La iglesia parroquial de San Juan Bautista conserva algunos restos de ese periodo, aunque el edificio ha cambiado con el tiempo. La torre sigue siendo la pieza más visible del conjunto y funciona como referencia en el paisaje llano de los Torozos. El templo mezcla ladrillo y piedra, materiales habituales en la zona, y en el interior se guarda un retablo del siglo XVIII de factura modesta.
Calles y arquitectura popular
El caserío responde al modelo habitual de los pueblos cerealistas de la comarca. Calles rectas, manzanas pequeñas y una plaza que actúa como centro del pueblo. Allí se encuentra la fuente y varios árboles de gran porte que probablemente se plantaron cuando la plaza empezó a organizar la vida pública.
Muchas viviendas se levantaron con adobe reforzado con piedra. Es un sistema constructivo muy extendido en Tierra de Campos y los Montes Torozos. En algunas fachadas aún se ven corredores de madera o galerías cerradas, pensadas para ventilar y proteger la vivienda. No son abundantes, pero aparecen en ciertos tramos de las calles principales.
El paisaje de los Montes Torozos
Alrededor de Velliza todo gira en torno al cereal. Trigo, cebada y avena ocupan la mayor parte del terreno. Entre las parcelas aparecen barrancos suaves y caminos agrícolas que comunican unas fincas con otras.
La vegetación natural es dispersa.
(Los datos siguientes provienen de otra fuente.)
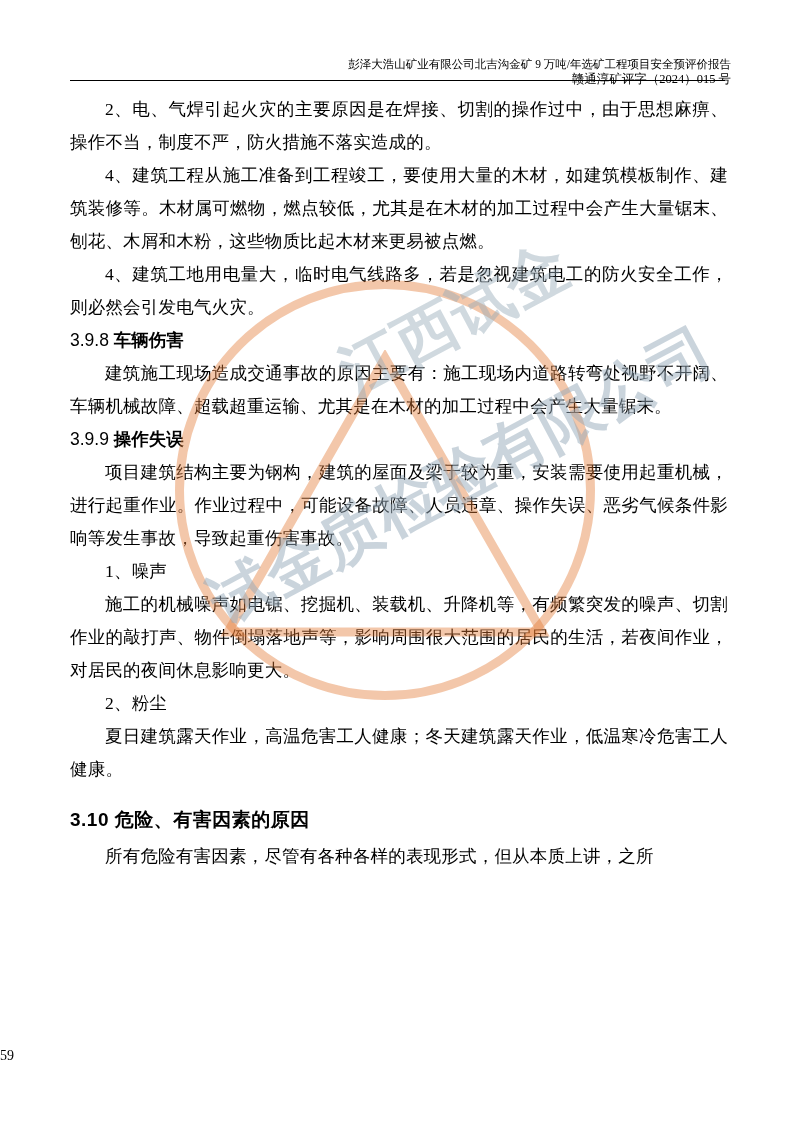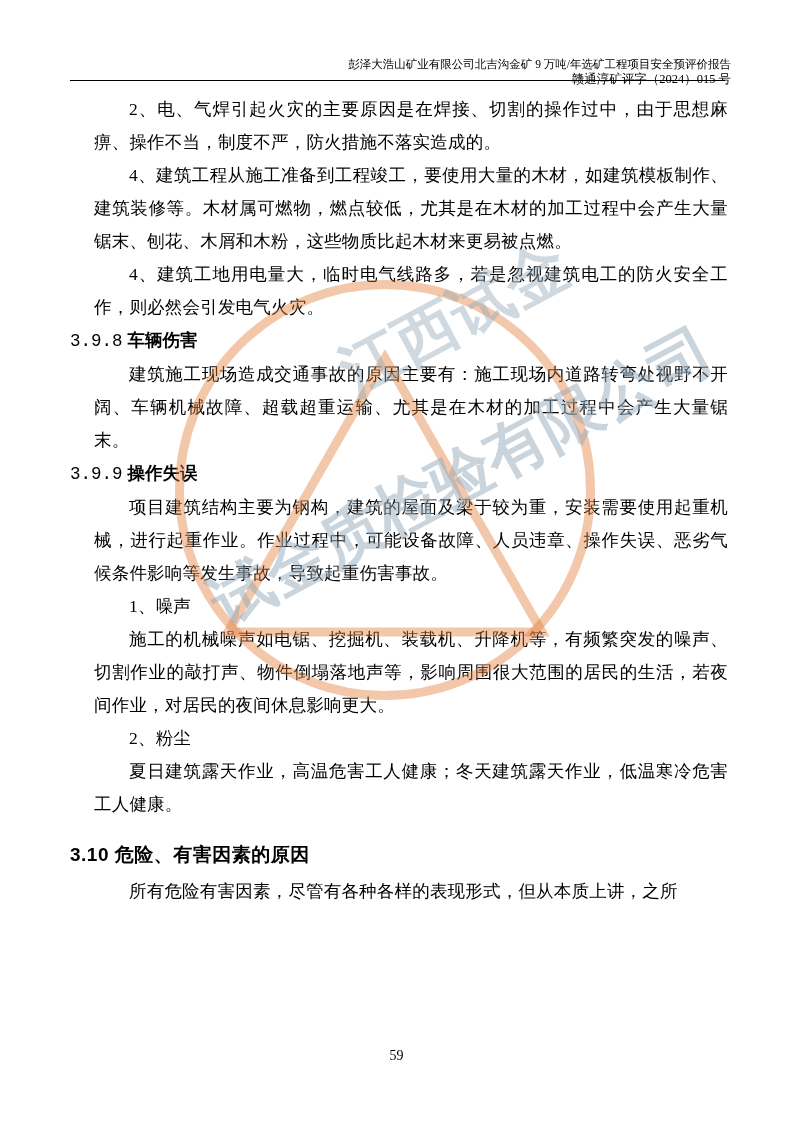--- a/index.html
+++ b/index.html
@@ -69,7 +69,6 @@
   }
   p.indent2 {
     text-indent: 2em;
-    margin-left: 24px;
   }
   .h3 {
     margin: 0;

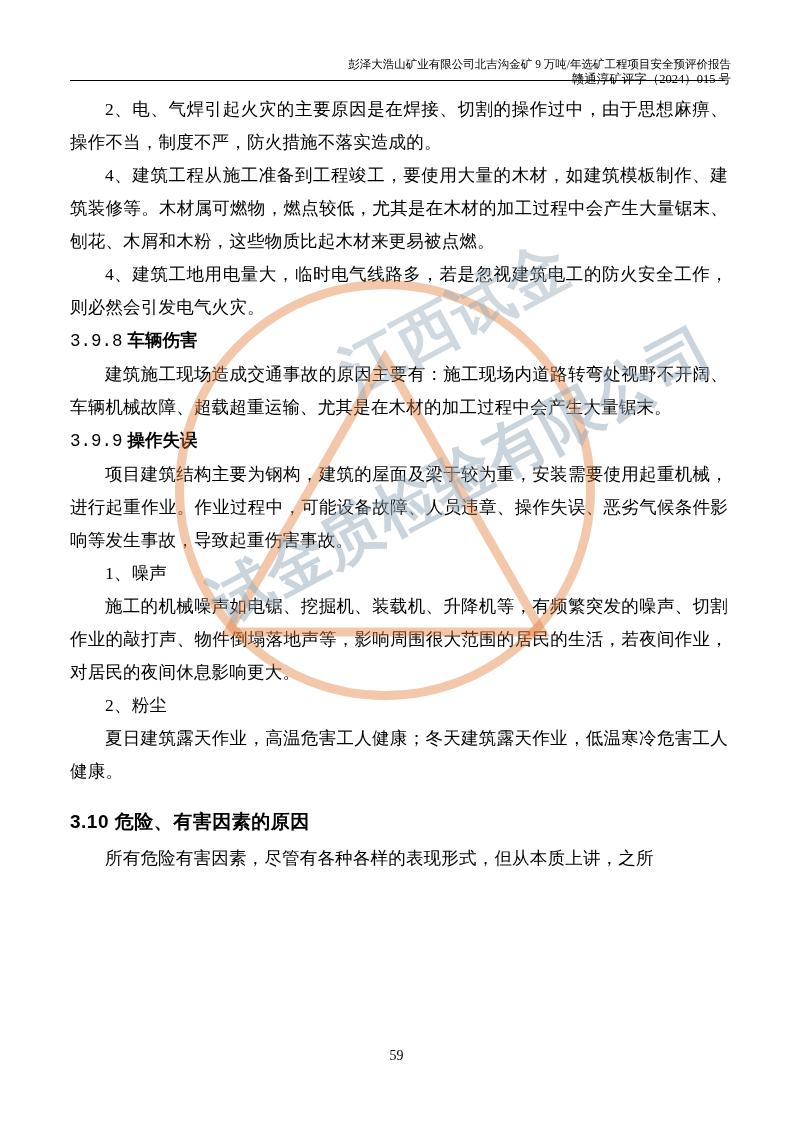--- a/index.html
+++ b/index.html
@@ -78,7 +78,7 @@
     font-family: "Liberation Sans", "DejaVu Sans", sans-serif;
   }
   .h3 .num {
-    font-family: Liberation Mono, monospace;
+    font-family: Liberation Sans, sans-serif;
     font-weight: normal;
     text-align: right;
   }

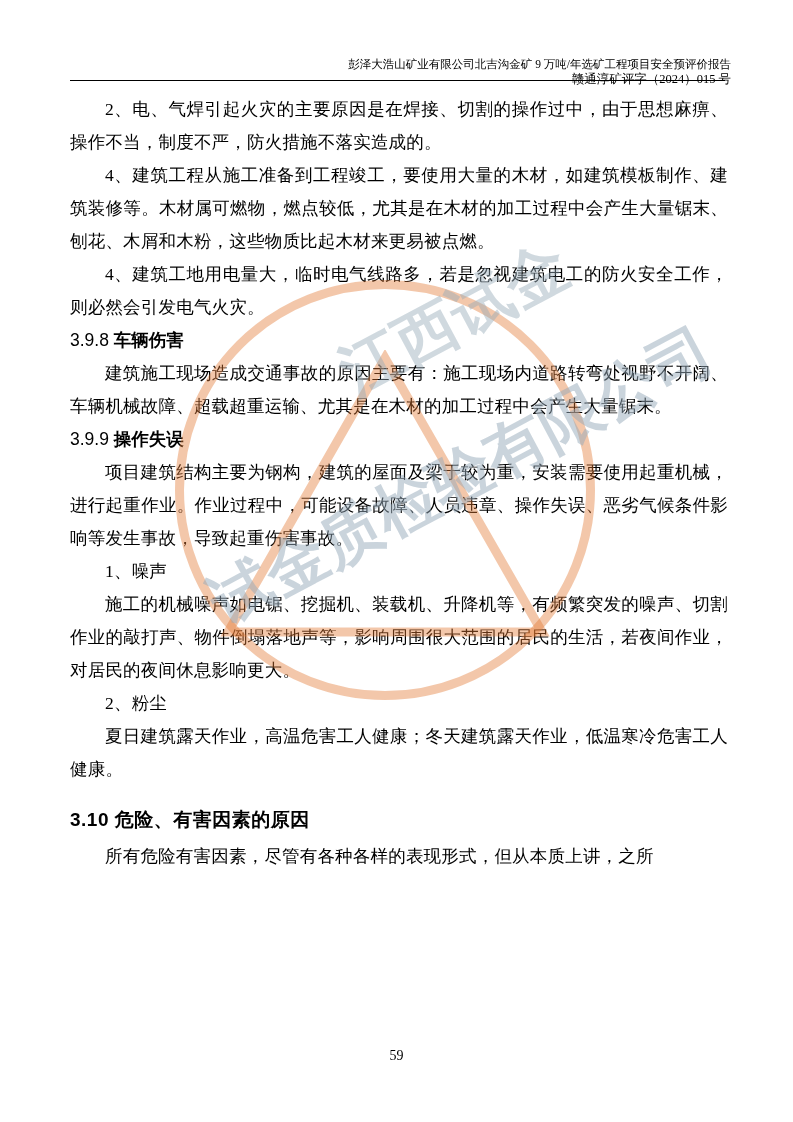--- a/index.html
+++ b/index.html
@@ -98,7 +98,7 @@
     bottom: 58px;
     left: 0;
     width: 100%;
-    text-align: center;
+    text-align: left;
     font-size: 14px;
   }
En las zonas menos trabajadas quedan encinas, matorral bajo y algún ribazo con arbustos. Es un paisaje abierto que cambia mucho según la época del año: verde en primavera, dorado cuando llega la siega.
Aves esteparias en los páramos
Los páramos de los Torozos forman parte del hábitat de varias aves esteparias. En determinados momentos del año se pueden observar avutardas, sisones o rapaces que utilizan estos espacios abiertos para cazar.
No siempre es fácil localizarlas. Suelen moverse a distancia y el terreno es amplio. Los amaneceres y las últimas horas de la tarde suelen ofrecer mejores condiciones de luz para quien lleve prismáticos y tenga paciencia.
Caminos hacia otros pueblos de la comarca
Desde Velliza salen varios caminos agrícolas que enlazan con otros núcleos cercanos de los Montes Torozos, como Villalba de los Alcores o Tiedra. Son trayectos tradicionales de comunicación entre pueblos. Hoy se utilizan sobre todo para labores del campo o para recorrerlos a pie o en bicicleta.
El relieve no presenta grandes pendientes. Las distancias, eso sí, pueden ser largas y hay pocos tramos con sombra.
Notas prácticas
Velliza es un pueblo muy pequeño, con algo más de un centenar de habitantes. Conviene llegar con lo necesario resuelto, sobre todo si se piensa pasar varias horas por la zona.
Las fiestas patronales suelen celebrarse en agosto en honor a San Juan Bautista. Durante esos días el pueblo reúne a muchos vecinos que viven fuera y la plaza recupera movimiento.
El acceso habitual se hace por carreteras comarcales desde Valladolid. El trayecto en coche suele rondar los cuarenta minutos. Los últimos kilómetros atraviesan el paisaje abierto de los Torozos, sin demasiadas referencias más allá de los campos y los caminos agrícolas.